L'hôpital psychiatrique de Clermont accusé de mauvais traitements

L'hôpital psychiatrique de Clermont accusé de mauvais traitements

Un rapport de l'Inspection Générale des Affaires Sociales (IGAS) dénonce des dysfonctionnements d'un hôpital psychiatrique, le CHI de Clermont. Le quotidien Le Parisien a publié ces accusations aujourd'hui et créé la polémique. Problème... ce rapport date de l'automne 2009.

Stéphanie Rathscheck
Rédigé le

L’accusation a été reprise dans tous les médias : l’hôpital psychiatrique de Clermont souffre de dysfonctionnements, les patients, de mauvais traitements. A l’origine, les conclusions d’un rapport de l’IGAS publiées par nos confrères du journal Le Parisien.

Selon ce rapport, l’hôpital propose des conditions d’accueil "indignes", les bâtiments sont devenus vétustes, les pratiques soignantes "défaillantes".

Contacté par notre rédaction, François Maury, le directeur par intérim de l'établissement, tempère ces critiques : "ce rapport date de fin 2009. Il dénonçait des maltraitances institutionnelles, c’est-à-dire les conditions d’hébergement. En aucun cas il ne s’agit de maltraitance par le personnel."

"Dans un état inacceptable"

Plafonniers allumés vingt-quatre heures sur vingt-quatre, mauvaises conditions sanitaires et vétustes, voici quelques uns des aspects particulièrement dénoncées dans le rapport de l’IGAS.

"Il est vrai que certains bâtiments étaient dans un état inacceptable. Mais depuis ce rapport, la direction a changé, trois unités ont été fermées, soixante lits ont été ouverts dans une nouvelle structure et cinquante autres ouvriront dans deux ans", précise François Maury.

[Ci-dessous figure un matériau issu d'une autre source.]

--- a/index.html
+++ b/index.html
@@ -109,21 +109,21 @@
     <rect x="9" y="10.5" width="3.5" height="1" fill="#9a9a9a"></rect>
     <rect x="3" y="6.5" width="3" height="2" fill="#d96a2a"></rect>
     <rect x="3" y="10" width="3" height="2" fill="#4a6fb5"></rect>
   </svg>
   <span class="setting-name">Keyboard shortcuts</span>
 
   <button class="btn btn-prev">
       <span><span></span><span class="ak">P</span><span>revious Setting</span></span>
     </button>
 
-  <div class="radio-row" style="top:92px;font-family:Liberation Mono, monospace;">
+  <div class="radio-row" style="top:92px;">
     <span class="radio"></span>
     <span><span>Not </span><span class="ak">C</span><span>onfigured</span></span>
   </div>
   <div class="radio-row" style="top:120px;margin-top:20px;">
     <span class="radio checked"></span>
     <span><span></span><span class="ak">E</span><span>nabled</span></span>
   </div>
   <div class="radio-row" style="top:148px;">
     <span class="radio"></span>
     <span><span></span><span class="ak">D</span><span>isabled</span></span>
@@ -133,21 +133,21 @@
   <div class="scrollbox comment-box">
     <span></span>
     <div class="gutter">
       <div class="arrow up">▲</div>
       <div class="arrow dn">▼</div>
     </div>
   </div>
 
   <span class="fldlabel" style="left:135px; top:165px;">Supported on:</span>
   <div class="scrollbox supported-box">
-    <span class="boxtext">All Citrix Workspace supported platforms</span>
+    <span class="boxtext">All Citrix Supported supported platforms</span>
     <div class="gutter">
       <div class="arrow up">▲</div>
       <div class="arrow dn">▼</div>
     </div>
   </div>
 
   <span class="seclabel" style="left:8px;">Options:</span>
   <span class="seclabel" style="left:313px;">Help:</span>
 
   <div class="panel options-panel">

Selon Le Parisien, le rapport accuserait aussi les médecin de laxisme et d’absentéisme et dénoncerait l’usage abusif de l’enfermement dans certains services.

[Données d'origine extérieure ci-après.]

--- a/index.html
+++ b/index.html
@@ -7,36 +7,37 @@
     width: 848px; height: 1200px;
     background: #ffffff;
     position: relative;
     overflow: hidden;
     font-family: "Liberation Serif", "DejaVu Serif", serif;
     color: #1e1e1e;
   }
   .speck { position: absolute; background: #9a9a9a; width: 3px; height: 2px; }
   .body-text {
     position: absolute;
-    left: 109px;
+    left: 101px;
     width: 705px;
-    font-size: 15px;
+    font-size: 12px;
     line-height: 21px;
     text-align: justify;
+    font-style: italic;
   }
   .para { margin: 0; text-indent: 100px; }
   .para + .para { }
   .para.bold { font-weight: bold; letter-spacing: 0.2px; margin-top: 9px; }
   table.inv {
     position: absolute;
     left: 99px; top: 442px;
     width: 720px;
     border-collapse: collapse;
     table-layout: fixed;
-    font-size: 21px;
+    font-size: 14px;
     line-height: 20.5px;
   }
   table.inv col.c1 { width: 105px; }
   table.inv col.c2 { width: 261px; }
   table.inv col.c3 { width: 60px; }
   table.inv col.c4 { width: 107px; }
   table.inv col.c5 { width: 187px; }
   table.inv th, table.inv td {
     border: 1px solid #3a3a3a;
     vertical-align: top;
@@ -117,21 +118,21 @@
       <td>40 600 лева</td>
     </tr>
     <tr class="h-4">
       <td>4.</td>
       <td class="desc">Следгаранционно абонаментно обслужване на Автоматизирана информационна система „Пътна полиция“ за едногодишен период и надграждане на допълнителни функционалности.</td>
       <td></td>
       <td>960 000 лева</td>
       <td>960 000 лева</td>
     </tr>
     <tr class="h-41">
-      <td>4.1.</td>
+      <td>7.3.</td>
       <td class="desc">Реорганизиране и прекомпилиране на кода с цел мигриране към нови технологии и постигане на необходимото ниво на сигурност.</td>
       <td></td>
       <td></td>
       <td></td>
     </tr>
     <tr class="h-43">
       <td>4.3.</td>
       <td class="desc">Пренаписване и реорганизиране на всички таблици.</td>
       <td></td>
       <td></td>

"C’est du réchauffé !" s’énerve Alain Mougas, secrétaire général CGT du personnel de santé de l’Oise. "Ce rapport a été initié suite à une plainte d’une famille d’un patient. Depuis, le procureur a classé l’affaire et a reconnu nos difficultés à accomplir nos mission. Effectivement, il manque des médecins et des infirmiers. Il est vrai que nous ne pouvons pas offrir autant de sorties aux malades que nous le souhaitons. Mais cela fait des années que nous dénonçons le manque de moyens et qu’on nous refuse d'agrandir l'enveloppe annuelle pour répondre au problème. Aujourd’hui 75 % des bâtiments sont déclarés vétustes. Il faut 100 millions d’euros d’investissement pour rénover l’hôpital. Mais où trouver les fonds ? On va encore devoir réduire les effectifs."

Du personnel de grande qualité

Le directeur par intérim tient lui aussi à défendre le personnel : "depuis mon arrivée, je peux vous assurer qu’il y a ici des gens compétents et de grande qualité. Les propos de l'IGAS sont dépassés. Je me demande d'ailleurs pourquoi ils sont publiés aujourd’hui".

Avec près de 1 400 lits et 2 800 employés, l’hôpital de Clermont est un des plus gros centres psychiatriques de France. Conséquence heureuse de l’article ou non, le personnel a appris aujourd’hui le déblocage de 30 millions d’euros d’aides de l’état pour la réconstruction de l’établissement.